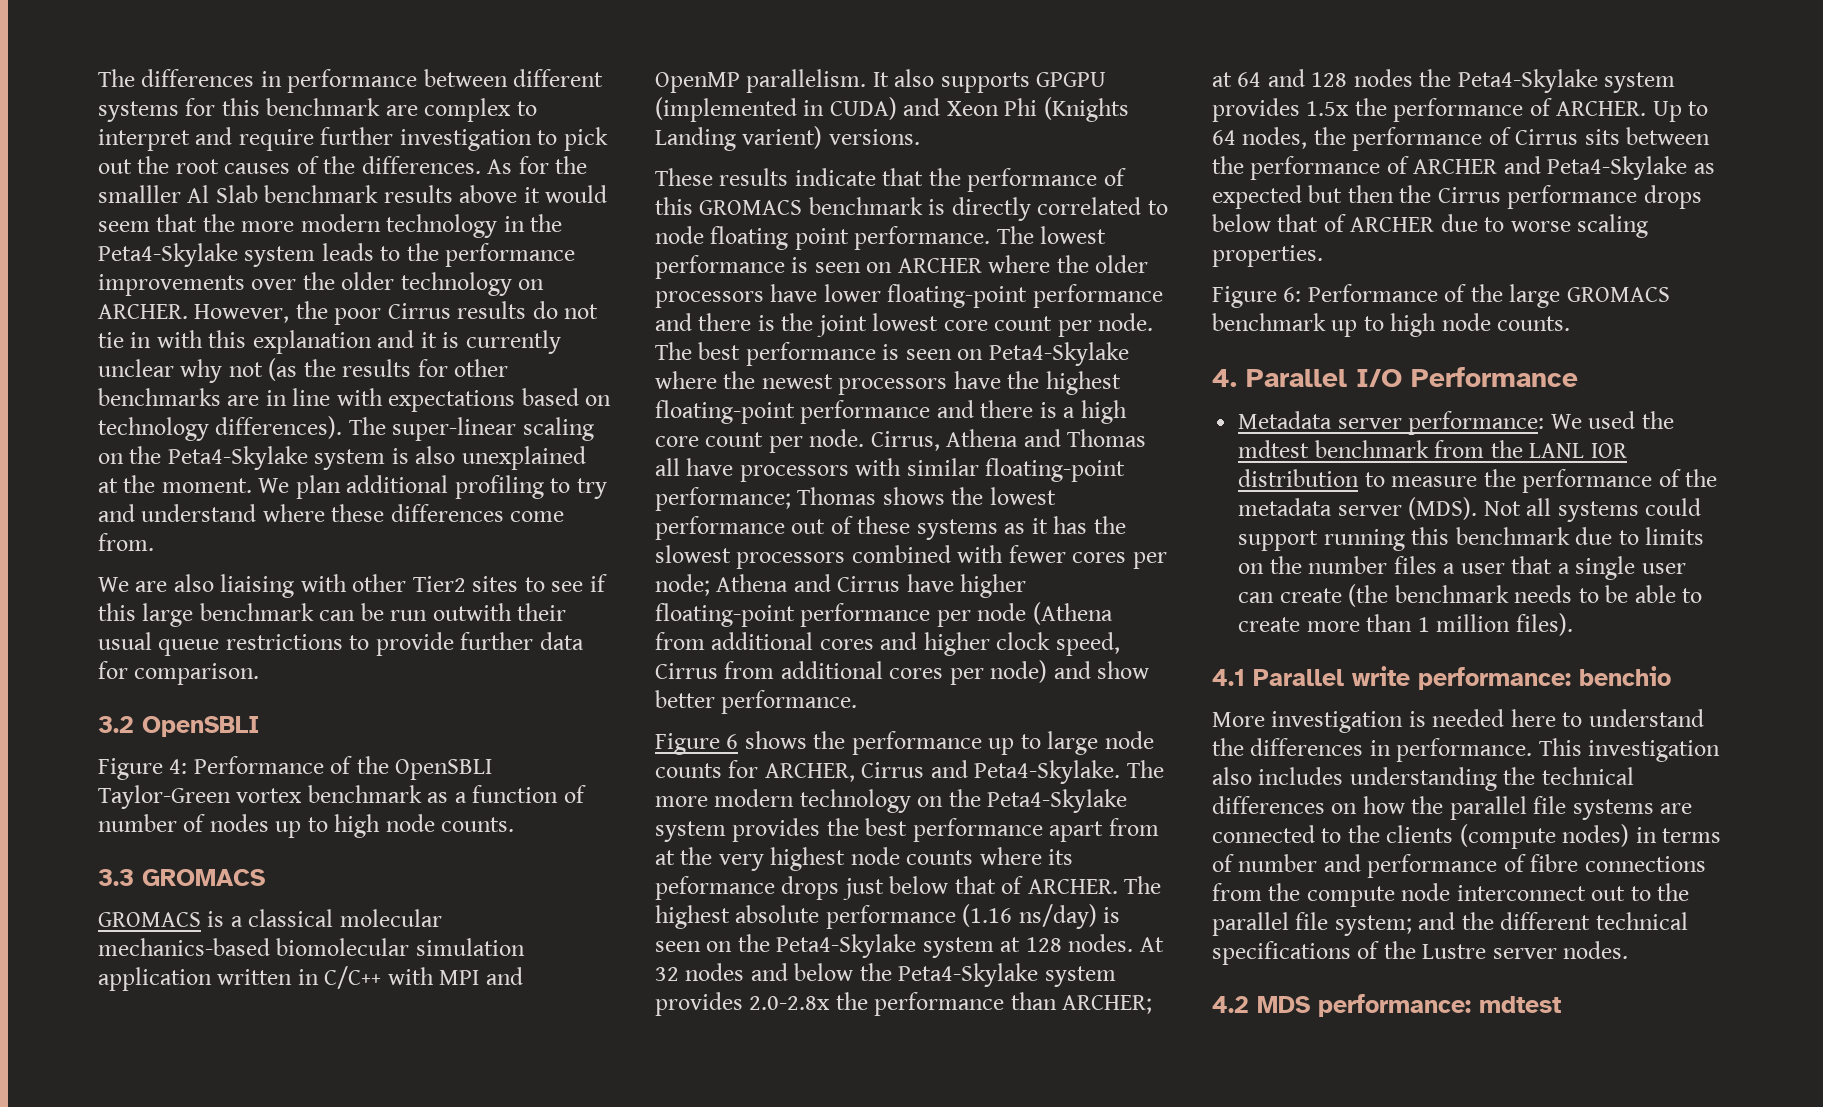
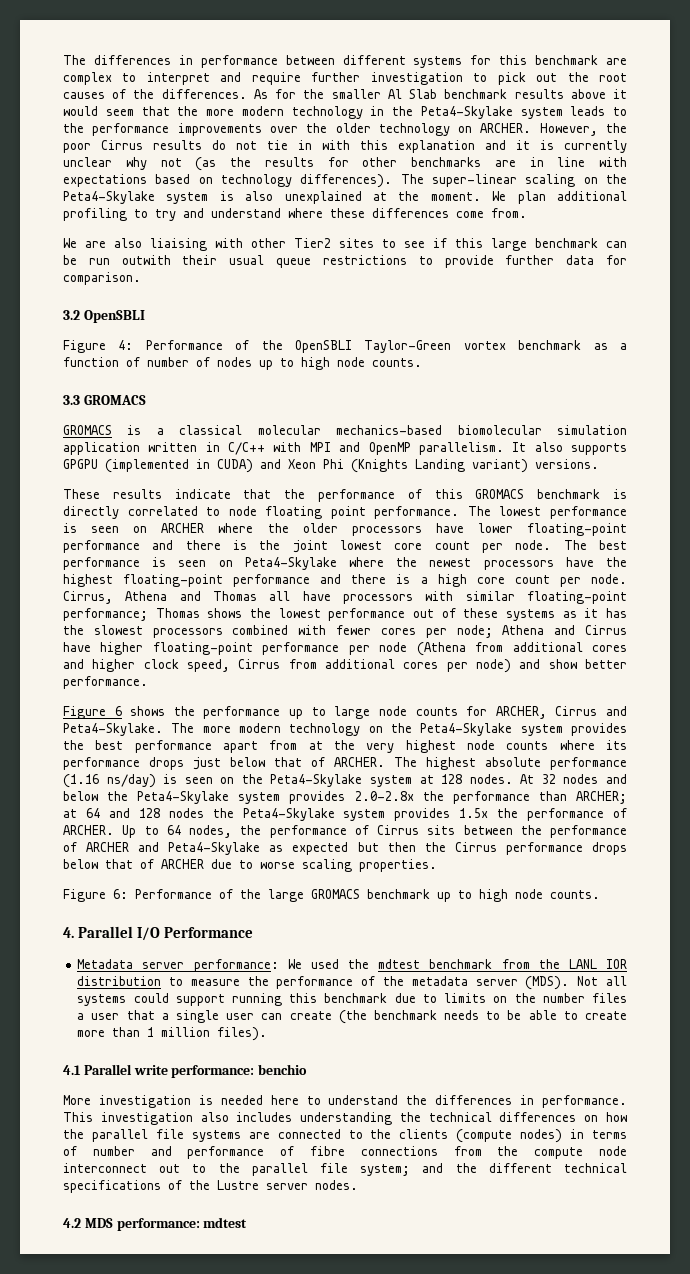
[98,185,181,203] smalller -> [331,89,381,99] smaller
[742,126,823,149] varient) -> [472,459,528,473] variant)
[655,876,775,900] peformance -> [63,757,140,770] performance

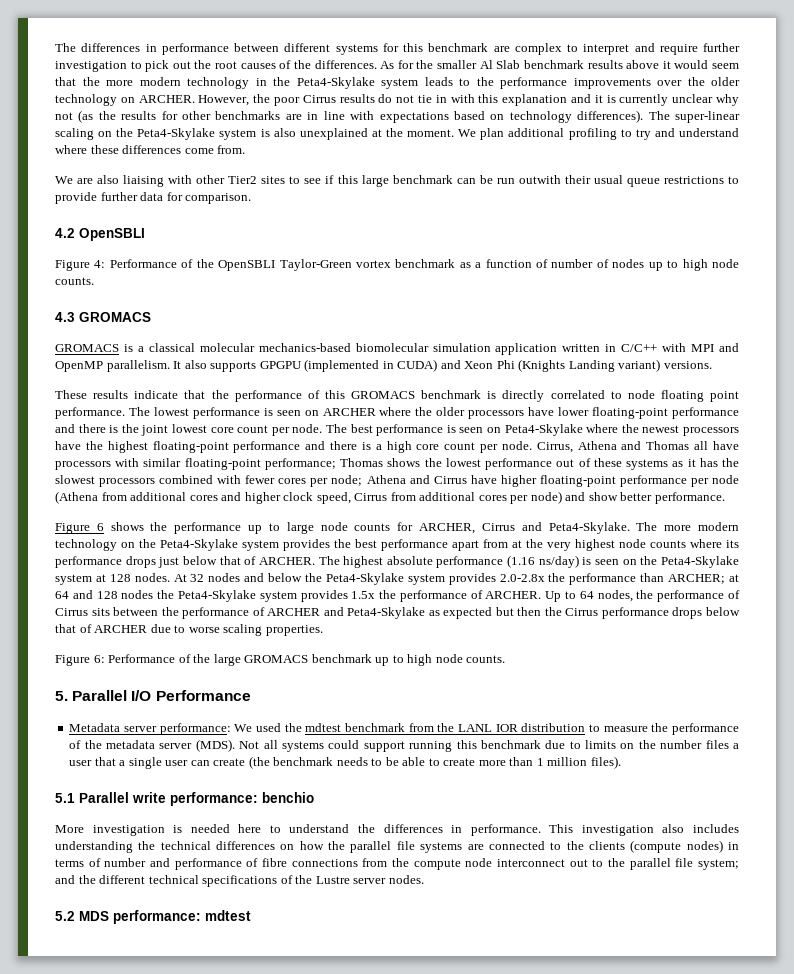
[63,310,80,320] 3.2 -> [55,228,75,238] 4.2
[63,395,80,405] 3.3 -> [55,312,75,322] 4.3
[63,927,74,938] 4. -> [55,691,68,701] 5.
[63,1065,81,1075] 4.1 -> [55,793,75,803] 5.1
[63,1218,81,1228] 4.2 -> [55,911,75,921] 5.2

### Activity:
The assignment is to restate, word for word, each line from the one containing "[63,1065,81,1075] 4.1 -> [55,793,75,803] 5.1" through the final line of the material above.

### Result for this exercise:
[63,1065,81,1075] 4.1 -> [55,793,75,803] 5.1
[63,1218,81,1228] 4.2 -> [55,911,75,921] 5.2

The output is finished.